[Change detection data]
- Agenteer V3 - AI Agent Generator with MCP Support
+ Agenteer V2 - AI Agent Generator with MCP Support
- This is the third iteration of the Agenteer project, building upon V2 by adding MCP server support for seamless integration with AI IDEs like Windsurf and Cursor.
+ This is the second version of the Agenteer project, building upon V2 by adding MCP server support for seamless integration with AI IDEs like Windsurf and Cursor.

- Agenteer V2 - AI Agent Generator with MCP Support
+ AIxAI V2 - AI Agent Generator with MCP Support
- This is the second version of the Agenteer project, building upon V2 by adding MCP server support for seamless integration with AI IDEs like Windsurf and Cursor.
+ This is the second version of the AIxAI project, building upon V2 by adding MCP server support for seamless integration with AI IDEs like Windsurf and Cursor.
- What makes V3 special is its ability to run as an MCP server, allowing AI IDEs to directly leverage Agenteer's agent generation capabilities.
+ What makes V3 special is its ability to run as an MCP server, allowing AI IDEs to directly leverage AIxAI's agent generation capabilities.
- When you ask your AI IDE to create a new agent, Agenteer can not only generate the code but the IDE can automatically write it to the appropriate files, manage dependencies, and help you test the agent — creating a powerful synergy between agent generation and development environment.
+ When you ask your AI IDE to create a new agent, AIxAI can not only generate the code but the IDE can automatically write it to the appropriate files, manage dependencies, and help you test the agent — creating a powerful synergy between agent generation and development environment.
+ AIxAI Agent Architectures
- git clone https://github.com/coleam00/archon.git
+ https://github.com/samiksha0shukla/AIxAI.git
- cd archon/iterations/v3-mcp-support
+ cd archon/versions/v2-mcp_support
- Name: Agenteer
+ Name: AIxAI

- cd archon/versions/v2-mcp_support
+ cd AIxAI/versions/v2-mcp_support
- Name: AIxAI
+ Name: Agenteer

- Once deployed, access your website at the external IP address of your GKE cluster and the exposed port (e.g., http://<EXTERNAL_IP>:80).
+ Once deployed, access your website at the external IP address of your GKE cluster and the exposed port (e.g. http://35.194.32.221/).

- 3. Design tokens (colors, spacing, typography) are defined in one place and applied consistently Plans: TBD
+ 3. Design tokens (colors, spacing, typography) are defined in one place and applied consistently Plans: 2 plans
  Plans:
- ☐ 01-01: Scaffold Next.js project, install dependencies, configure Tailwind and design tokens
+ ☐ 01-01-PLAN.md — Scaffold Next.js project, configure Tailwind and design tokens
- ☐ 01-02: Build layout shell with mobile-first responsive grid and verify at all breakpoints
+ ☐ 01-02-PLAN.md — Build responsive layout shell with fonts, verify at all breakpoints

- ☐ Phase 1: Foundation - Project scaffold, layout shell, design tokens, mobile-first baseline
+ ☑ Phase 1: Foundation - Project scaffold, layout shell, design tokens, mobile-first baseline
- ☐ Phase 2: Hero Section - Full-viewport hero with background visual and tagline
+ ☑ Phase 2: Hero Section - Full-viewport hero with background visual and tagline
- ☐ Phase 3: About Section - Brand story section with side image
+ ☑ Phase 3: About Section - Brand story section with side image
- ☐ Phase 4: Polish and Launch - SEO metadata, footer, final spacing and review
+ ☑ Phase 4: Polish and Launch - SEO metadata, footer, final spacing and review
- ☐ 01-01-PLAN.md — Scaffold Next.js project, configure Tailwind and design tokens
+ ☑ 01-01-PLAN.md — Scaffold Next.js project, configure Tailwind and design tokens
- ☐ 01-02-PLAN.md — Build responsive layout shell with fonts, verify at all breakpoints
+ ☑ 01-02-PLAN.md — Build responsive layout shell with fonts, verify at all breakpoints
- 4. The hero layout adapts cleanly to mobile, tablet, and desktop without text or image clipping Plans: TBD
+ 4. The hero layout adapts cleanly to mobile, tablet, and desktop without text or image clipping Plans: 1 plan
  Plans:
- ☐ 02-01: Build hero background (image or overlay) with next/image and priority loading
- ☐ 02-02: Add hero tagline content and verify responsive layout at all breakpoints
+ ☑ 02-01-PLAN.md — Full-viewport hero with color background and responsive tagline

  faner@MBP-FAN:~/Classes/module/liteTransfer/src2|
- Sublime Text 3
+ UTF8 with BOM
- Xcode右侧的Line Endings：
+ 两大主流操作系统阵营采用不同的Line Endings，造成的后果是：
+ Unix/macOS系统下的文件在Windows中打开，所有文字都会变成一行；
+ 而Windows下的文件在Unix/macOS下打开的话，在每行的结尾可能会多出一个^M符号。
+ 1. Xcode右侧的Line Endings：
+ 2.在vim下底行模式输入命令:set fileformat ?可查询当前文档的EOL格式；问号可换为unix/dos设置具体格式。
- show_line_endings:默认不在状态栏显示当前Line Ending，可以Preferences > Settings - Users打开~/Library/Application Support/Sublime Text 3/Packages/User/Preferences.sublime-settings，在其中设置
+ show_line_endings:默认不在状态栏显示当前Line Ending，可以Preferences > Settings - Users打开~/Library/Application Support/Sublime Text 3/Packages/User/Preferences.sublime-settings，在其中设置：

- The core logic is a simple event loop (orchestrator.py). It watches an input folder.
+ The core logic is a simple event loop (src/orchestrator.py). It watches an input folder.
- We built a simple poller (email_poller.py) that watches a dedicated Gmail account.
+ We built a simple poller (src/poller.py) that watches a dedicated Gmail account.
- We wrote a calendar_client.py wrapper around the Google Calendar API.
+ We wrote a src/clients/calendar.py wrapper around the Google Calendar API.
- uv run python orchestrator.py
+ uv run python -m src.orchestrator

TASK REQUIREMENTS
A single number, please: the count of lines above that contain the string "deployed".

TASK OUTPUT
2